Three male patients and two female patients, aged between 65 and 84 years (mean 72.4 years), presented with pigmented purpuric eruptions on the lower extremities that were clinically characteristic of Schamberg's disease (Table 1). All of these patients had stable disease for at least six months, with no change in quantity or quality of eruptions. They were all asymptomatic and sought therapy for cosmetic purposes.
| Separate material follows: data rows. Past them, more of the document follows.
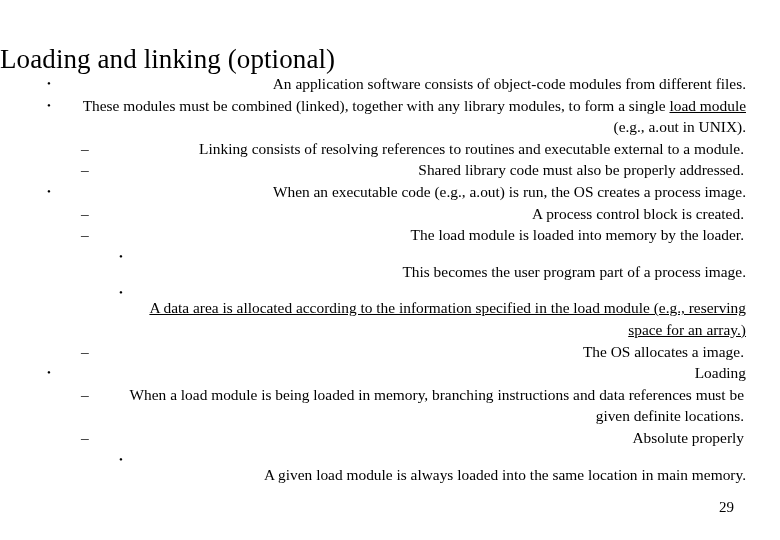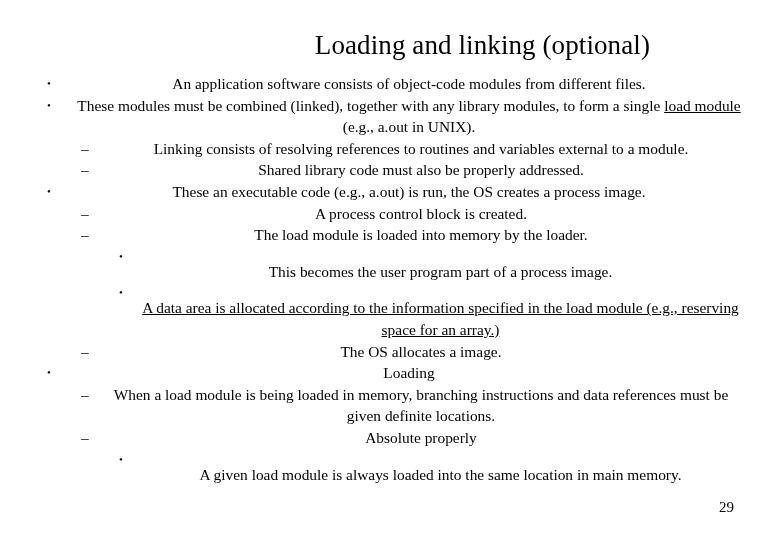--- a/index.html
+++ b/index.html
@@ -22,10 +22,10 @@
   }
   .slide-title {
     position: absolute;
-    top: 10px;
+    top: 24px;
     left: 0;
     width: 650px;
-    text-align: right;
+    text-align: left;
     font-size: 27px;
     line-height: 34px;
     font-weight: normal;

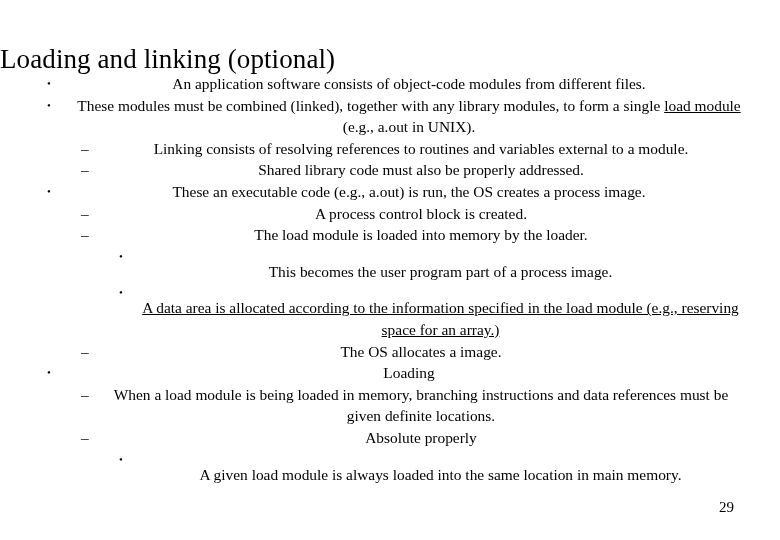--- a/index.html
+++ b/index.html
@@ -50,7 +50,7 @@
   }
   .btext {
     flex: 1 1 auto;
-    text-align: center;
+    text-align: right;
   }
   
   .lvl1 > .marker {

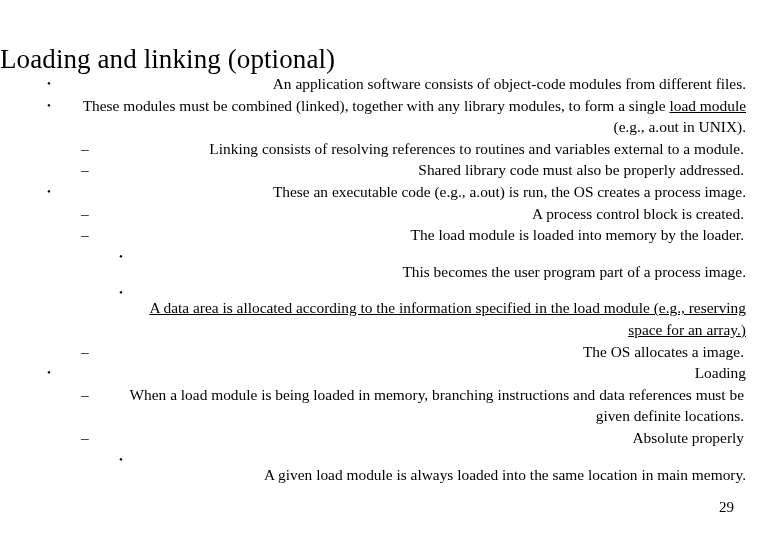--- a/index.html
+++ b/index.html
@@ -129,7 +129,7 @@
 
     <div class="bullet-row lvl2">
       <span class="marker">–</span>
-      <span class="btext">Linking consists of resolving references to routines and variables external to a module.</span>
+      <span class="btext">Linking consists of resolving references to routines and executable external to a module.</span>
     </div>
 
     <div class="bullet-row lvl2">

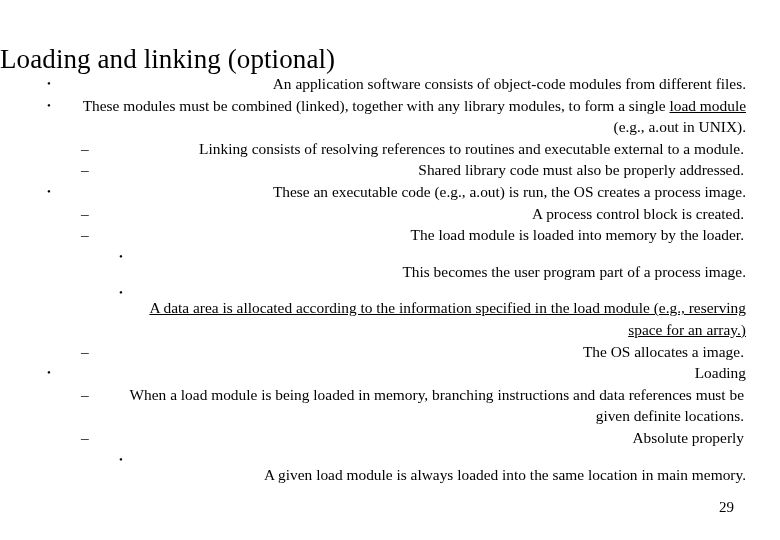--- a/index.html
+++ b/index.html
@@ -139,7 +139,7 @@
 
     <div class="bullet-row lvl1">
       <span class="marker">•</span>
-      <span class="btext">These an executable code (e.g., a.out) is run, the OS creates a process image.</span>
+      <span class="btext">When an executable code (e.g., a.out) is run, the OS creates a process image.</span>
     </div>
 
     <div class="bullet-row lvl2">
Four of the patients were treatment naÏve, while one had previously failed treatment with fluocinonide 0.05% cream. The treatment consisted of pulsed light therapy using a 570 nm AFT handpiece with fluence of 12 to 14 J/cm 2 , and pulse width of 12 to 15 ms (Harmony XL; Alma Lasers). Treatments were performed in 4 to 6 week intervals until patient satisfaction was achieved. No other therapies were used. All five patients responded favorably to therapy and achieved cosmetic satisfaction in 1 to 3 treatments with no reported adverse events. No recurrences were observed after 6 months of follow up.
The pigmented purpuric eruptions of Schamberg's disease classically involve the lower extremities and are characterized as yellow-brown oval or irregular patches with overlaying red-brown "cayenne-pepper" macules.1 Histopathology usually demonstrates perivascular infiltrates of lymphocytes and macrophages, extravasations of erythrocytes, and variable hemosiderin within macrophages.8
Intense Pulsed Light (IPL) devices are versatile and have been used for vascular lesions, hair removal, pigmented lesions, photodynamic therapy, and photorejuvenation. Vascular lesions are treated via selective absorption of IPL by hemoglobin within vessels, which generates heat and induces localized thermal damage.8 We hypothesized that AFT could similarly improve the cosmetic appearance of Schamberg's disease eruptions by selectively targeting hemosiderin within macrophages and hemoglobin within extravasated erythrocytes.
The 570 nm AFT handpiece with its moderate fluence and optimal pulse width were found to be amendable and safe for the treatment of Schamberg's disease. Settings may need adjustments according to the patient's skin type, and patients should always undergo a test spot to assess for adverse effects prior to treatment. Increasing the fluence could potentially improve efficacy, but it also augments the risk of adverse outcomes. Between treatments, patients may have streaks of untreated areas that stand out. These areas should be specifically targeted in subsequent treatments to obtain more homogenous cosmetic results. We found no side effects such as blistering and pigmentary alterations in any of our patients.